What does this mean? Are these the difficulties that the Thought Adjuster has in trying to reach the mind of that mortal subject? Or are these the difficulties that the mortal mind has in reaching out for divine truth? Already you can see two different interpretations of this word “spiritual difficulties.” Again inter-related. And you start to see how from just a few sentences you could have workshops for days, working on the implications. And from that enhanced sense of the spiritual difficulties of the people with whom you interact you will be, I believe, far more attuned to how the Spirit of Truth is expressing the eternal gospel to the people with whom you interact.

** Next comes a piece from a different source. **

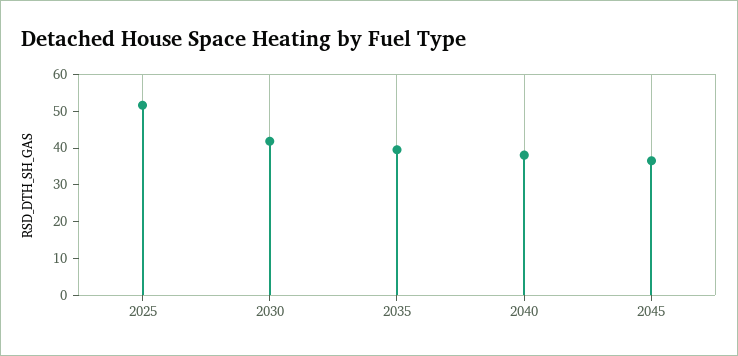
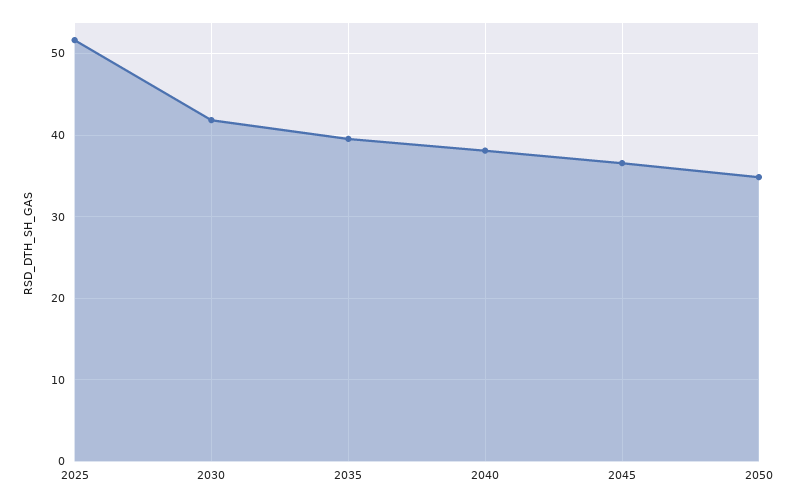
2050: none -> 35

What is a gospel? We started out with saying, “Oh-the gospel is the good news.” Where are we now? We’re looking at that, that dynamic, electric transmission, as eternal, infinite, and divine truth reaches out to the spiritual difficulties of a generation of mortals or whatever group or individual you happen to have the privilege of expressing truth to, and the more you’re sensitive to those needs and the more you’re alive to that truth, the more . . . you don’t have to formulate. If you fill your thoughts and words and deeds with that truth and those needs, it will naturally, spontaneously let itself be formulated, as it were, in your ministry of word and deed to that brother and sister; to those brothers and sisters.
What is a gospel? It functions on every universe level, giving a core spiritual message addressing the spiritual needs of the people that it’s reaching.

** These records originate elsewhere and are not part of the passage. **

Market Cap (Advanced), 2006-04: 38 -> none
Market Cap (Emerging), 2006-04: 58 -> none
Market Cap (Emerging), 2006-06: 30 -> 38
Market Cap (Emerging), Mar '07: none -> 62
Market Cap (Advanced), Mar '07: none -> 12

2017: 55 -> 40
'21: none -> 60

Beauty and Goodness Dimensions in the Gospel
This is from what Jesus says as presented on page 1931:
Remember that you are commissioned to preach this Gospel of the kingdom, the supreme desire to do the Father’s will, coupled with the supreme joy of the faith realization of sonship with God.
Let’s just stop right there for a moment. There’s a very interesting continuation. We’ll look at the continuation in a minute but let’s just stop right there. Please notice the flexibility and freedom of Jesus’ way of expressing the gospel. He’s not rigid. He doesn’t only always say or always only say something like “fatherhood of God and brotherhood of man,” however that might creatively be worded. Sometimes it’s not even precisely those themes to which he gives voice when he is expressing the gospel. So here we’re seeing some many-sidedness, and we want to learn from that many sidedness.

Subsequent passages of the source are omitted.